▸ GIVEN RECORDS
* * *
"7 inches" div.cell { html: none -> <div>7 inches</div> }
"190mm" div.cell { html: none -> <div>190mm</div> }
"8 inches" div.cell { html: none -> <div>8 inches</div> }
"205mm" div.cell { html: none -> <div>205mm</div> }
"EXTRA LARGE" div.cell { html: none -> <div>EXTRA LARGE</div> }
* * *
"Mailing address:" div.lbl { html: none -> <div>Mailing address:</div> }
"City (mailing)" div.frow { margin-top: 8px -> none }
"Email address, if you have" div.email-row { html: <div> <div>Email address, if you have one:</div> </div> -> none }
* * *
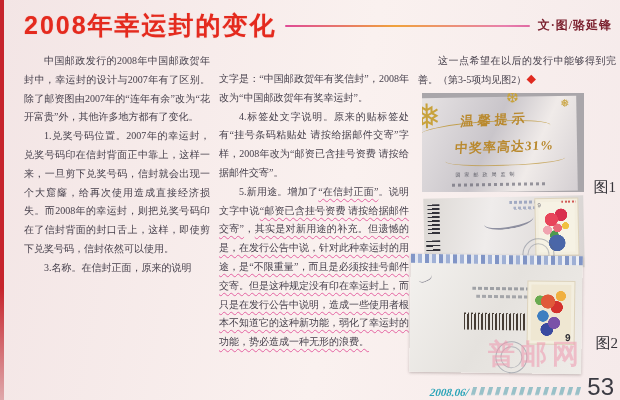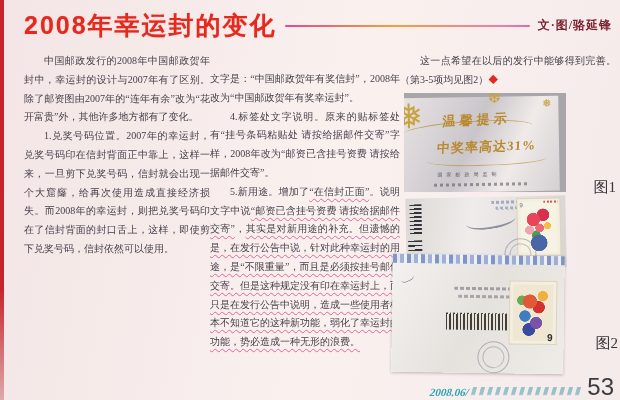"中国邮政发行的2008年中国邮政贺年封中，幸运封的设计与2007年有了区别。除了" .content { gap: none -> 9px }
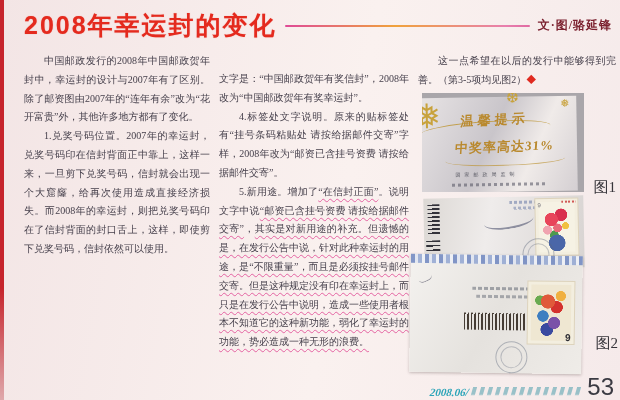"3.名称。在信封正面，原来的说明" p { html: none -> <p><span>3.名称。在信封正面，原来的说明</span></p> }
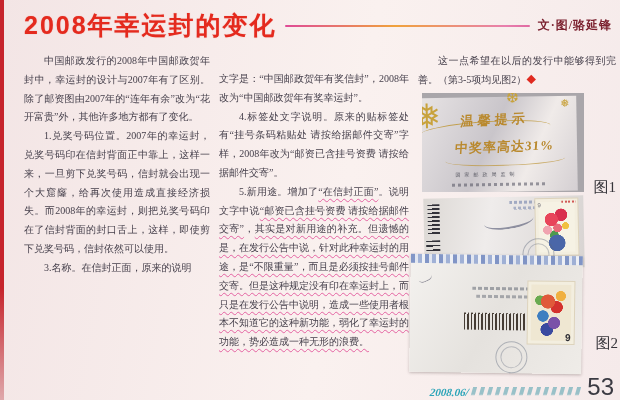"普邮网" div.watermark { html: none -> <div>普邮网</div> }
* * *
▸ ABOUT THIS EXERCISE
Give back exactly the lines above, from the line containing "none -> <div>7" through the line containing "none -> <div>EXTRA", with both end lines and nothing more.

▸ YOUR SOLUTION
"7 inches" div.cell { html: none -> <div>7 inches</div> }
"190mm" div.cell { html: none -> <div>190mm</div> }
"8 inches" div.cell { html: none -> <div>8 inches</div> }
"205mm" div.cell { html: none -> <div>205mm</div> }
"EXTRA LARGE" div.cell { html: none -> <div>EXTRA LARGE</div> }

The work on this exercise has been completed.